Questions of faith: The WDR and Nemi El-Hassan – media

The WDR has to ask questions about how to deal with the controversial presenter Nemi El-Hassan the cooperation has meanwhile ended. This involves possibly questionable or illegal requests for information from broadcasters’ representatives during a series of conversations with the 28-year-old. The discussions took place last week before the final separation and had the aim of clarifying with the moderator and trained doctor whether there was a planned collaboration for the science program Quarks could still be possible despite the allegations against them.

El-Hassan took part in an anti-Israel, Hezbollah-affiliated Al-Quds demonstration in Berlin in 2014. She had distanced herself from that after the imageNewspaper reported about it in September; It was later revealed that she had recently liked posts on social media celebrating the breakout of convicted terrorists from an Israeli maximum security prison. Nemi El-Hassan denies anti-Semitism allegations against them.

The WDR had initially only suspended the planned moderation activity. The broadcaster finally ended the collaboration last week after El-Hassan’s guest post in the Berlin newspaper; there is no longer any basis of trust. Under the title “I’m a Palestinian – deal with it!” Nemi El-Hassan had accused the WDR, among other things, of having deviated from the image-Let the newspaper run. She wrote that she had to answer questions on the station “which primarily conveyed racist assumptions,” wrote El-Hassan. “These questions could not be explained purely rationally.”

It was also about whether relatives had connections in political Islam

Also in the Berlin newspaper A text has now been published that to a certain extent concretizes these suggestions and asks whether the WDR violated labor law in the survey of 28-year-olds. It is quoted from “detailed memory protocols” of online conversations between Nemi El-Hassan and “WDR forces of middle and upper management”, which the newspaper claims to have available. Nemi El-Hassan was asked, among other things, whether she believed in God, whether she prayed and, if so, how often. Another topic was whether she fasted during the Muslim month of fasting Ramadan or which mosque she was going to.

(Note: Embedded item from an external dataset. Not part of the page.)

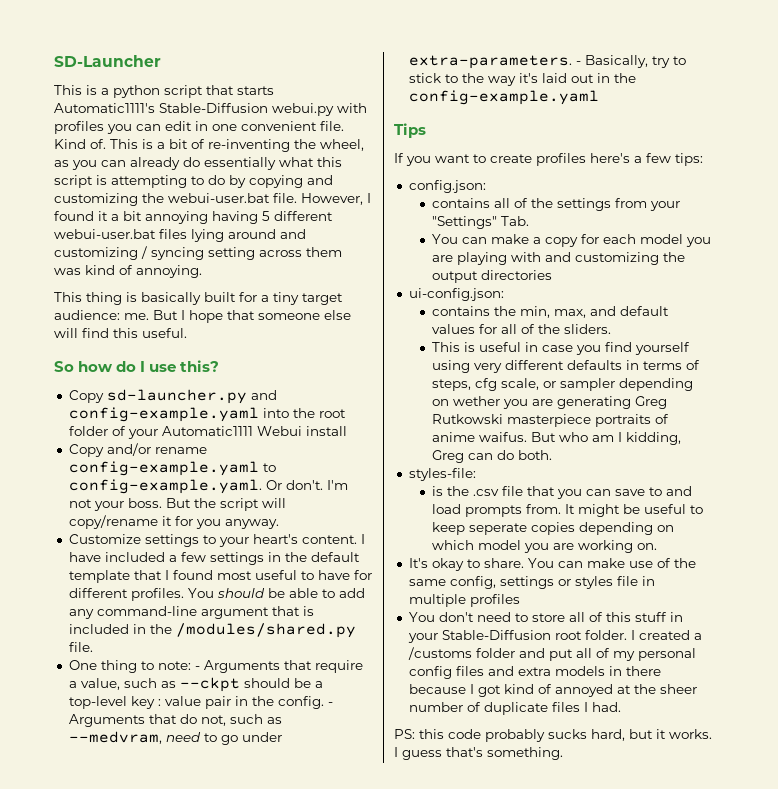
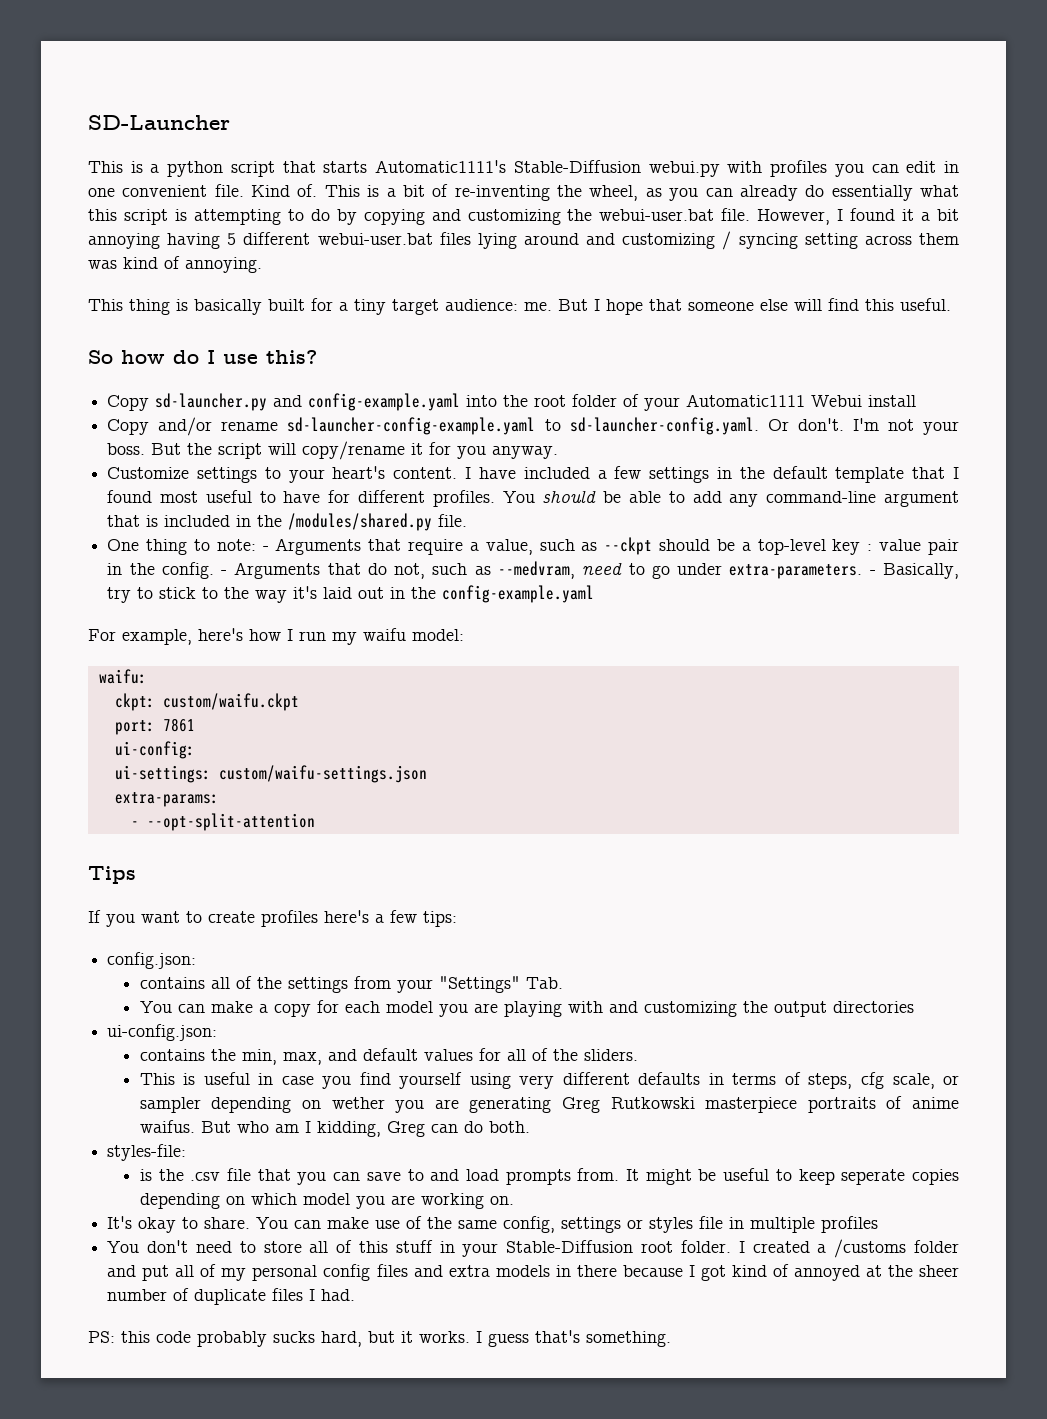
[68,461,276,476] [68,479,262,494] config-example.yaml to config-example.yaml. -> [287,417,759,435] sd-launcher-config-example.yaml to sd-launcher-config.yaml.
(599, 97) none -> [88,628,464,645] [98,669,147,684] [114,693,299,711] [114,718,195,735] [114,741,195,759] [114,765,427,783] [114,792,219,807] [130,813,315,831] // For example, here's how I run my waifu model: // waifu: // ckpt: custom/waifu.ckpt // port: 7861 // ui-config: // ui-settings: custom/waifu-settings.json // extra-params: // - --opt-split-attention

El-Hassan was also asked how the story of her grandmother was spoken at family celebrations, who had to flee when Israel was founded, or whether relatives had ties to political Islam. This is a “sentiment analysis”, it says in the article: “The broadcaster was faced with a dilemma,” those responsible “had to rule out the possibility that they were facing an anti-Semite and an Islamist”.

The WDR rejected the accusation that he had violated labor law in the talks, “decidedly back” on request on Wednesday. The talks served to clarify the allegations against El-Hassan and “were shaped by the efforts of the WDR to find a basis for further cooperation”. The “alleged quotations” in the Berlin newspaper would not reflect “the character and intention of the conversations”. The WDR advised extensively because they wanted to give El-Hassan a chance. Nevertheless, the WDR does not give an answer as to whether the questions from the “memory protocol” fell like that and which station managers took part in the talks. Confidentiality had been agreed between the parties involved in the talks. “Therefore, we will not comment on statements made in these conversations, either actually or allegedly.”